Provided data:
+ + +
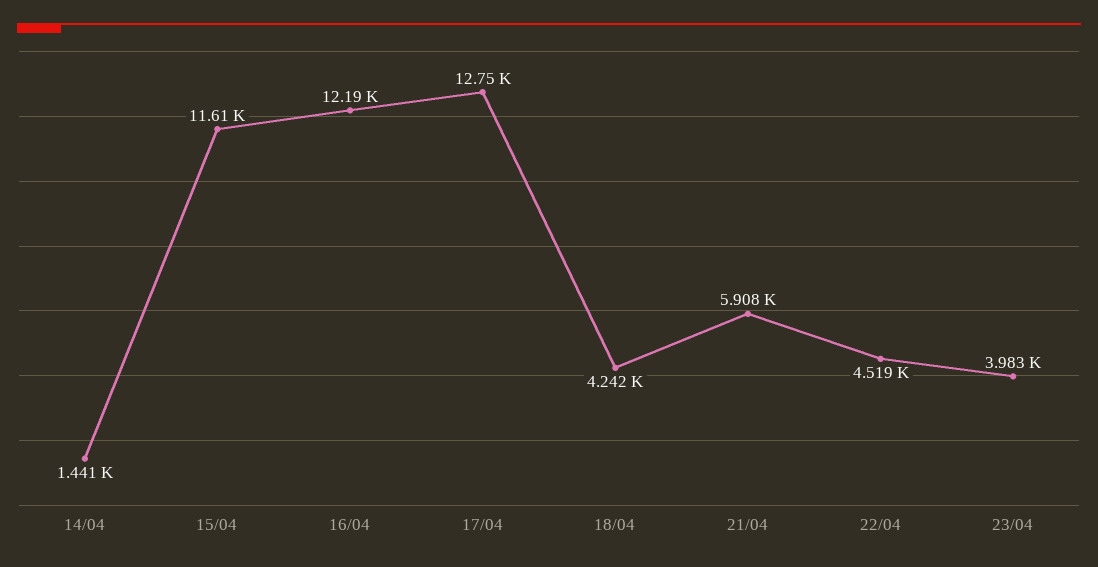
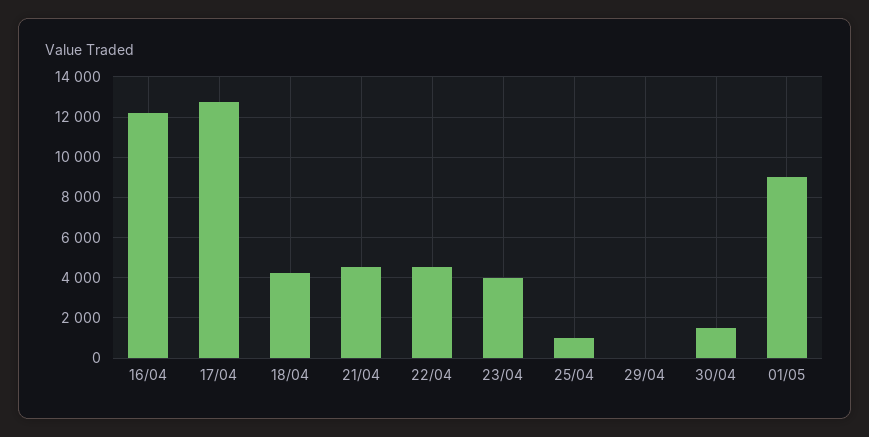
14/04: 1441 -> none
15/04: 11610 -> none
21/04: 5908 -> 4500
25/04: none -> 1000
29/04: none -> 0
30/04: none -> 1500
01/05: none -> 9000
+ + +
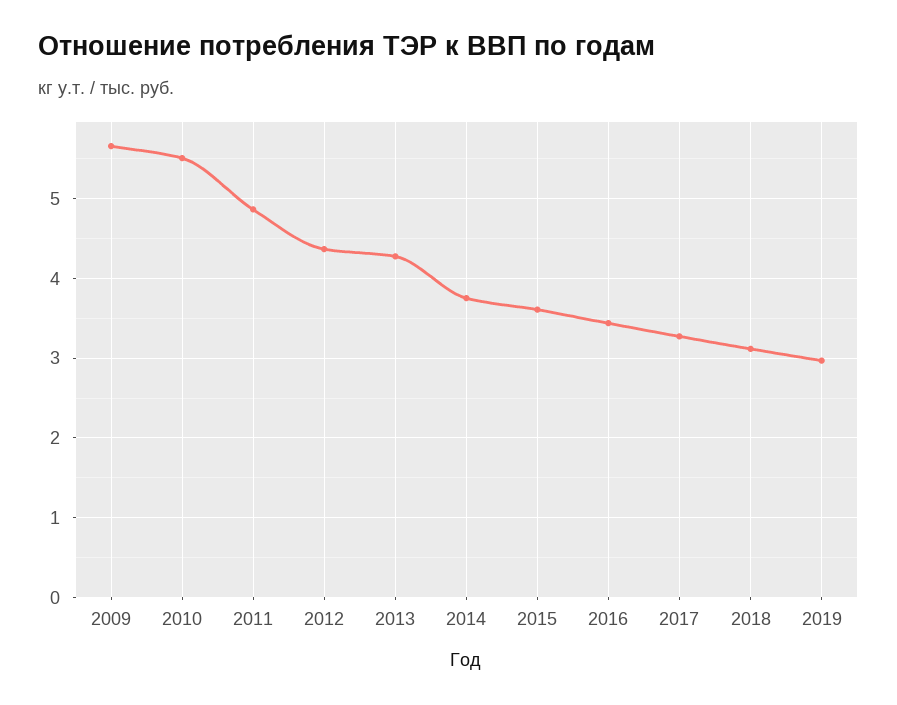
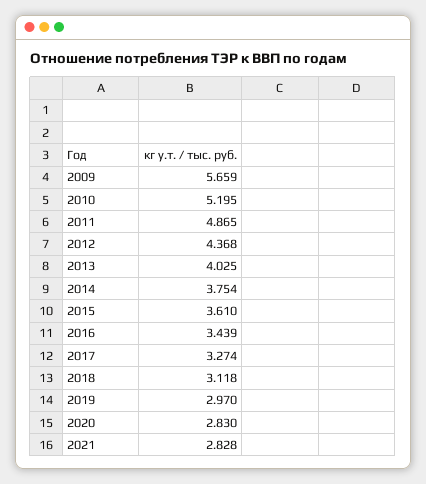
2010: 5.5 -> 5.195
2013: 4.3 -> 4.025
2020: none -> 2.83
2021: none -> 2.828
+ + +
Exercise brief: Please copy the lines in the records above between the one holding "25/04: none -> 1000" and the one holding "01/05: none -> 9000", inclusive, exactly and with no other line.

Response:
25/04: none -> 1000
29/04: none -> 0
30/04: none -> 1500
01/05: none -> 9000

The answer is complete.